------ DATASET ------
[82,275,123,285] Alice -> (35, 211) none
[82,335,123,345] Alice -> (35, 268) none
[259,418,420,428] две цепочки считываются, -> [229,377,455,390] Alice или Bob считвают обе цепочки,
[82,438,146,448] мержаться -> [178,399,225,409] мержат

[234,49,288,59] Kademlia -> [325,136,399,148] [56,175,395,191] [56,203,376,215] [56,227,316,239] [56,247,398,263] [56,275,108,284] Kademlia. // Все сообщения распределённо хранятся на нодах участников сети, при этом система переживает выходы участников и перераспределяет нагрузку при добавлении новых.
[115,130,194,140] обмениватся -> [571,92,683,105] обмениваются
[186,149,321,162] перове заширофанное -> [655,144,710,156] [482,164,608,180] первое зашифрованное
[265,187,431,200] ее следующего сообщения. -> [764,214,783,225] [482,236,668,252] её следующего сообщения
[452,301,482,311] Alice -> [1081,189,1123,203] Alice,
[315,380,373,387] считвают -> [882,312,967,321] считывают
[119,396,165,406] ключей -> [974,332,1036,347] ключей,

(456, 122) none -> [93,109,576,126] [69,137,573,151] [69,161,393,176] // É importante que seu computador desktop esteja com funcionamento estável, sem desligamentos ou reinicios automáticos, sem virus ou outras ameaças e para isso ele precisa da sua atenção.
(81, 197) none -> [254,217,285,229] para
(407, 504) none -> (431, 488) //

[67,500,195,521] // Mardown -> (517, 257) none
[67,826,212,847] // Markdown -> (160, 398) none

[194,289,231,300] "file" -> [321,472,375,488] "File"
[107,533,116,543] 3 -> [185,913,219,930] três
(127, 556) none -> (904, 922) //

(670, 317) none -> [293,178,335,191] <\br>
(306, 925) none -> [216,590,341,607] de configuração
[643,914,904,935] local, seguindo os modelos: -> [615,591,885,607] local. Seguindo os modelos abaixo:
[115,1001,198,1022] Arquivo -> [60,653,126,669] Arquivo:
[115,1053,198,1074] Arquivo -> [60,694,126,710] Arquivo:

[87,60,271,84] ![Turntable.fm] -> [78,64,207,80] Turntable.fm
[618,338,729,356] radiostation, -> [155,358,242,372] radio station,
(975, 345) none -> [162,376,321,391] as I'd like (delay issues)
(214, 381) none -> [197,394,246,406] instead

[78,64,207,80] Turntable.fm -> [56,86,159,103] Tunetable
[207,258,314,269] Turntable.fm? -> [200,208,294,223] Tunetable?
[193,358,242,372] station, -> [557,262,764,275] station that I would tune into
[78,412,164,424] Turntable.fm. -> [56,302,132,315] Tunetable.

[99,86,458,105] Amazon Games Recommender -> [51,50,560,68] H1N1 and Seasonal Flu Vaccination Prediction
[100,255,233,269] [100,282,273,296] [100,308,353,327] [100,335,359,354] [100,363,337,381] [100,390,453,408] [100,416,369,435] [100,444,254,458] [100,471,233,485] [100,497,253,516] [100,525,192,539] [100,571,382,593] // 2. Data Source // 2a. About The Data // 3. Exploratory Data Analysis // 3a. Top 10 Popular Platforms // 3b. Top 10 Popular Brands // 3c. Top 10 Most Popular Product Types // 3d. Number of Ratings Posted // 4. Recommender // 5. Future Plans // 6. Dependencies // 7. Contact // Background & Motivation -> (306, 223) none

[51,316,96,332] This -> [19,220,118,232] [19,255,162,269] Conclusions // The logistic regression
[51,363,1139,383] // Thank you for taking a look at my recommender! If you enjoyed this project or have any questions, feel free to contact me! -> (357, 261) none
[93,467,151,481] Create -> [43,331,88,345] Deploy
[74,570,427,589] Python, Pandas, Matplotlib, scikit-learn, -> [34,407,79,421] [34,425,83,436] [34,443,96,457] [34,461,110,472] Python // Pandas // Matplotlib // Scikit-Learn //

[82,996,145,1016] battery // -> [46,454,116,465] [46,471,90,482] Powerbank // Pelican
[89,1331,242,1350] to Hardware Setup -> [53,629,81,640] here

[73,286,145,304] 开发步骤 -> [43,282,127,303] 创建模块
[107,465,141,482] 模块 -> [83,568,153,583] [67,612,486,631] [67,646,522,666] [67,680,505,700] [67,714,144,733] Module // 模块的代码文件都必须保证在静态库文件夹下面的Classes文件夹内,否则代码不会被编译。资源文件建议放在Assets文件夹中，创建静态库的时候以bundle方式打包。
------
WORK INSTRUCTION:
The task requires an exact copy of all the lines above.

EXPECTED ANSWER:
[82,275,123,285] Alice -> (35, 211) none
[82,335,123,345] Alice -> (35, 268) none
[259,418,420,428] две цепочки считываются, -> [229,377,455,390] Alice или Bob считвают обе цепочки,
[82,438,146,448] мержаться -> [178,399,225,409] мержат

[234,49,288,59] Kademlia -> [325,136,399,148] [56,175,395,191] [56,203,376,215] [56,227,316,239] [56,247,398,263] [56,275,108,284] Kademlia. // Все сообщения распределённо хранятся на нодах участников сети, при этом система переживает выходы участников и перераспределяет нагрузку при добавлении новых.
[115,130,194,140] обмениватся -> [571,92,683,105] обмениваются
[186,149,321,162] перове заширофанное -> [655,144,710,156] [482,164,608,180] первое зашифрованное
[265,187,431,200] ее следующего сообщения. -> [764,214,783,225] [482,236,668,252] её следующего сообщения
[452,301,482,311] Alice -> [1081,189,1123,203] Alice,
[315,380,373,387] считвают -> [882,312,967,321] считывают
[119,396,165,406] ключей -> [974,332,1036,347] ключей,

(456, 122) none -> [93,109,576,126] [69,137,573,151] [69,161,393,176] // É importante que seu computador desktop esteja com funcionamento estável, sem desligamentos ou reinicios automáticos, sem virus ou outras ameaças e para isso ele precisa da sua atenção.
(81, 197) none -> [254,217,285,229] para
(407, 504) none -> (431, 488) //

[67,500,195,521] // Mardown -> (517, 257) none
[67,826,212,847] // Markdown -> (160, 398) none

[194,289,231,300] "file" -> [321,472,375,488] "File"
[107,533,116,543] 3 -> [185,913,219,930] três
(127, 556) none -> (904, 922) //

(670, 317) none -> [293,178,335,191] <\br>
(306, 925) none -> [216,590,341,607] de configuração
[643,914,904,935] local, seguindo os modelos: -> [615,591,885,607] local. Seguindo os modelos abaixo:
[115,1001,198,1022] Arquivo -> [60,653,126,669] Arquivo:
[115,1053,198,1074] Arquivo -> [60,694,126,710] Arquivo:

[87,60,271,84] ![Turntable.fm] -> [78,64,207,80] Turntable.fm
[618,338,729,356] radiostation, -> [155,358,242,372] radio station,
(975, 345) none -> [162,376,321,391] as I'd like (delay issues)
(214, 381) none -> [197,394,246,406] instead

[78,64,207,80] Turntable.fm -> [56,86,159,103] Tunetable
[207,258,314,269] Turntable.fm? -> [200,208,294,223] Tunetable?
[193,358,242,372] station, -> [557,262,764,275] station that I would tune into
[78,412,164,424] Turntable.fm. -> [56,302,132,315] Tunetable.

[99,86,458,105] Amazon Games Recommender -> [51,50,560,68] H1N1 and Seasonal Flu Vaccination Prediction
[100,255,233,269] [100,282,273,296] [100,308,353,327] [100,335,359,354] [100,363,337,381] [100,390,453,408] [100,416,369,435] [100,444,254,458] [100,471,233,485] [100,497,253,516] [100,525,192,539] [100,571,382,593] // 2. Data Source // 2a. About The Data // 3. Exploratory Data Analysis // 3a. Top 10 Popular Platforms // 3b. Top 10 Popular Brands // 3c. Top 10 Most Popular Product Types // 3d. Number of Ratings Posted // 4. Recommender // 5. Future Plans // 6. Dependencies // 7. Contact // Background & Motivation -> (306, 223) none

[51,316,96,332] This -> [19,220,118,232] [19,255,162,269] Conclusions // The logistic regression
[51,363,1139,383] // Thank you for taking a look at my recommender! If you enjoyed this project or have any questions, feel free to contact me! -> (357, 261) none
[93,467,151,481] Create -> [43,331,88,345] Deploy
[74,570,427,589] Python, Pandas, Matplotlib, scikit-learn, -> [34,407,79,421] [34,425,83,436] [34,443,96,457] [34,461,110,472] Python // Pandas // Matplotlib // Scikit-Learn //

[82,996,145,1016] battery // -> [46,454,116,465] [46,471,90,482] Powerbank // Pelican
[89,1331,242,1350] to Hardware Setup -> [53,629,81,640] here

[73,286,145,304] 开发步骤 -> [43,282,127,303] 创建模块
[107,465,141,482] 模块 -> [83,568,153,583] [67,612,486,631] [67,646,522,666] [67,680,505,700] [67,714,144,733] Module // 模块的代码文件都必须保证在静态库文件夹下面的Classes文件夹内,否则代码不会被编译。资源文件建议放在Assets文件夹中，创建静态库的时候以bundle方式打包。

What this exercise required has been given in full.